Generally, you should not buffer all the response data because it has
great impact on memory footprint when the response body is huge. So
the right way is to use streaming regex replacement here. The
ngx_replace_filter module is such an (preliminary) attempt:

https://github.com/agentzh/replace-filter-nginx-module#readme

though my sregex regex engine this module is using is still very young
and lacks a lot of important optimizations :)

If you insist in fully-buffered processing in body_filter_by_lua*,
then you can just buffer all the data chunks yourself there. Let's
consider the following self-contained example that does this:

location = /t {
echo -n he;
echo -n llo;
echo -n ' ';
echo -n 'worl';
echo d;

header_filter_by_lua '
ngx.header.content_length = nil
';
body_filter_by_lua '
-- ngx.arg[1] = string.gsub(ngx.arg[1], "hello world", "HIT!")
-- do return end

local chunk, eof = ngx.arg[1], ngx.arg[2]
local buffered = ngx.ctx.buffered
if not buffered then
buffered = {} -- XXX we can use table.new here
ngx.ctx.buffered = buffered
end
if chunk ~= "" then
buffered[#buffered + 1] = chunk
ngx.arg[1] = nil
end
if eof then
local whole = table.concat(buffered)
ngx.ctx.buffered = nil
whole = string.gsub(whole, "hello world", "HIT!")
ngx.arg[1] = whole
end
';
}

where we use the "echo" directive from the ngx_echo module to emit
response body data chunks. The commented out Lua code should be what
you're doing and you can see that there is no match if you just do the
regex substitutions on each individual data chunk. Instead, we collect
all the data chunks into our own buffer (as a Lua table in the ngx.ctx
table) and do the regex substitution in a single run when we see the
last chunk in the response body stream. When accessing this /t
interface, we get

$ curl localhost:8080/t
HIT!

Hope these help :)

Best regards,
-agentzh

bha...@aum.bz

unread,
Oct 23, 2013, 11:39:41 PM10/23/13
to openre...@googlegroups.com
Hi,

Thanks for your quick reply and solution for this.

I looked "replace-filter-nginx-module" README, according to that when Content-Encoding response header is not empty (like gzip), the response body will always remain intact. Isn't it possible to gunzip the upstream response before using "replace filter"?

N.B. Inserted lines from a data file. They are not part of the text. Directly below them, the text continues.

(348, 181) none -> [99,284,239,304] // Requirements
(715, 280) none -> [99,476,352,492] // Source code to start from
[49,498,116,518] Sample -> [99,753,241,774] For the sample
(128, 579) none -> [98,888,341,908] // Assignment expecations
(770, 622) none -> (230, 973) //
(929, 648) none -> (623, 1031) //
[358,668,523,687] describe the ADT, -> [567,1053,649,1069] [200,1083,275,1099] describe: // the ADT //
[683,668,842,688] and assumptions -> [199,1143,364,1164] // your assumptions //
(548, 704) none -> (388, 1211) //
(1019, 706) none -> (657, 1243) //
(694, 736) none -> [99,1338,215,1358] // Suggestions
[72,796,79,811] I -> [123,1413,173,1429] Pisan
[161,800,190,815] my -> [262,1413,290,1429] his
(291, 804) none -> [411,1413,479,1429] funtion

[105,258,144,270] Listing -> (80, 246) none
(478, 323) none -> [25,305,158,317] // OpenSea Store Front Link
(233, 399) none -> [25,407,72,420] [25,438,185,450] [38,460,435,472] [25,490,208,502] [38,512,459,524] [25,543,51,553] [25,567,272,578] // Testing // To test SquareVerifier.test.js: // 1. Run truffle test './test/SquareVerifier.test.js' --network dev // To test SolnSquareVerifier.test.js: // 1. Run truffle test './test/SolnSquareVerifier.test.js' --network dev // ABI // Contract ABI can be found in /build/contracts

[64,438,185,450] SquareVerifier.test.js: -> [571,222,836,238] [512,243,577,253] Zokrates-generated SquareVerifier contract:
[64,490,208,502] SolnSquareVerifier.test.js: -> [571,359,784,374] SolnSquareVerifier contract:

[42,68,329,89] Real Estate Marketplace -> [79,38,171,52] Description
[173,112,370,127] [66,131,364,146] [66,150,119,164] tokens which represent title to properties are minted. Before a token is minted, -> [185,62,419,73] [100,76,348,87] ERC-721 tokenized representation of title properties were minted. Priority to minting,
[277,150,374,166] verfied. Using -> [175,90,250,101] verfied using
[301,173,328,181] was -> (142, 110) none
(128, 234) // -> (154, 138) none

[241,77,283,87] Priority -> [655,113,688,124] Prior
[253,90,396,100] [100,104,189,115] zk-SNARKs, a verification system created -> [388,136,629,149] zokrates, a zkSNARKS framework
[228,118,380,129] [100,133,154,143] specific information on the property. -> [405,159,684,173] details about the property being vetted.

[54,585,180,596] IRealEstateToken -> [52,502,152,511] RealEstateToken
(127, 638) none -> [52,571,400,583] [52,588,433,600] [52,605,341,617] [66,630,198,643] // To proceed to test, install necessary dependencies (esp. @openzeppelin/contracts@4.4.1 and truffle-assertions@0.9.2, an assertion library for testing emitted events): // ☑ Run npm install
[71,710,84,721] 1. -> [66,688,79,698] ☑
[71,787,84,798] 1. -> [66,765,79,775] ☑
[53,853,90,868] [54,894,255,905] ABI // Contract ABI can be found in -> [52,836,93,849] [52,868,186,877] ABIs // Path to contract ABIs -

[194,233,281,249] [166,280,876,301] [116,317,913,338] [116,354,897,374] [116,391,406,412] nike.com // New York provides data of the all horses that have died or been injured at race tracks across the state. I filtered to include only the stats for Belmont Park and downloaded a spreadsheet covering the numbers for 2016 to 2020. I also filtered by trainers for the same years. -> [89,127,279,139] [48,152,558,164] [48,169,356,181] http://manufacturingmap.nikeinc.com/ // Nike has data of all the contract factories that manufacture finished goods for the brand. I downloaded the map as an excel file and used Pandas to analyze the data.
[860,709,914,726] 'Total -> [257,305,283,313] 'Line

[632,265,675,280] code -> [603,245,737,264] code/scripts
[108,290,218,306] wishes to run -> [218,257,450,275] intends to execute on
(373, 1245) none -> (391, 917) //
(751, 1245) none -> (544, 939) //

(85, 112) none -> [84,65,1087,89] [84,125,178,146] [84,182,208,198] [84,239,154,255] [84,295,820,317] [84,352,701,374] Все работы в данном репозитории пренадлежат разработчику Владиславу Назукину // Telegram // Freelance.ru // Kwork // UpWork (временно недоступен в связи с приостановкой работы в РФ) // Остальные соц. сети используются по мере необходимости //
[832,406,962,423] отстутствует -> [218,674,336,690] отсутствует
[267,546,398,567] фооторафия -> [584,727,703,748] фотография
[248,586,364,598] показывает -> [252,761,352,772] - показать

If we can use this directive inside the body_filter_by_lua* of nginx-lua, it can be possible to gunzip response body.

Best Regards,
Bhargav

Yichun Zhang (agentzh)

unread,
Oct 25, 2013, 6:57:07 PM10/25/13
to openresty-en
Hello!

On Wed, Oct 23, 2013 at 8:39 PM, bhargav wrote:
>
> I looked "replace-filter-nginx-module" README, according to that when
> Content-Encoding response header is not empty (like gzip), the response body
> will always remain intact. Isn't it possible to gunzip the upstream response
> before using "replace filter"?
>

If the backend bandwidth is not a problem, then the simplest solution
to this is to disable the gzip compression on your backend server and
only compress the response in your nginx. To disable gzip compression
in your backend server, just put the following line in your location
with ngx_proxy configured:

proxy_set_header Accept-Encoding "";

> If we can use this directive inside the body_filter_by_lua* of nginx-lua, it
> can be possible to gunzip response body.
>

Well, you can just configure ngx_replace_filter's output filters to
run *after* ngx_lua's filters. To do this, you need to put
--add-module=/path/to/replace-filter-nginx-module *before*
--add-module=/path/to/lua-nginx-module when building your nginx with
the ./configure command line.

To uncompress the compressed response body with body_filter_by_lua,
you can check out the sample code below:

https://groups.google.com/d/msg/openresty-en/yVNvA6uhjyA/9QlHzPs2zE8J

Alternatively, you may consider hacking the standard ngx_gunzip module
to do the gzip inflation for your:

http://nginx.org/en/docs/http/ngx_http_gunzip_module.html

Regards,
-agentzh

bha...@aum.bz

unread,
Nov 29, 2013, 1:18:51 PM11/29/13
to openre...@googlegroups.com
Hello,

As you suggested I added replace-filter-nginx-module *before* lua-nginx-module and it runs *after* lua-nginx-module too.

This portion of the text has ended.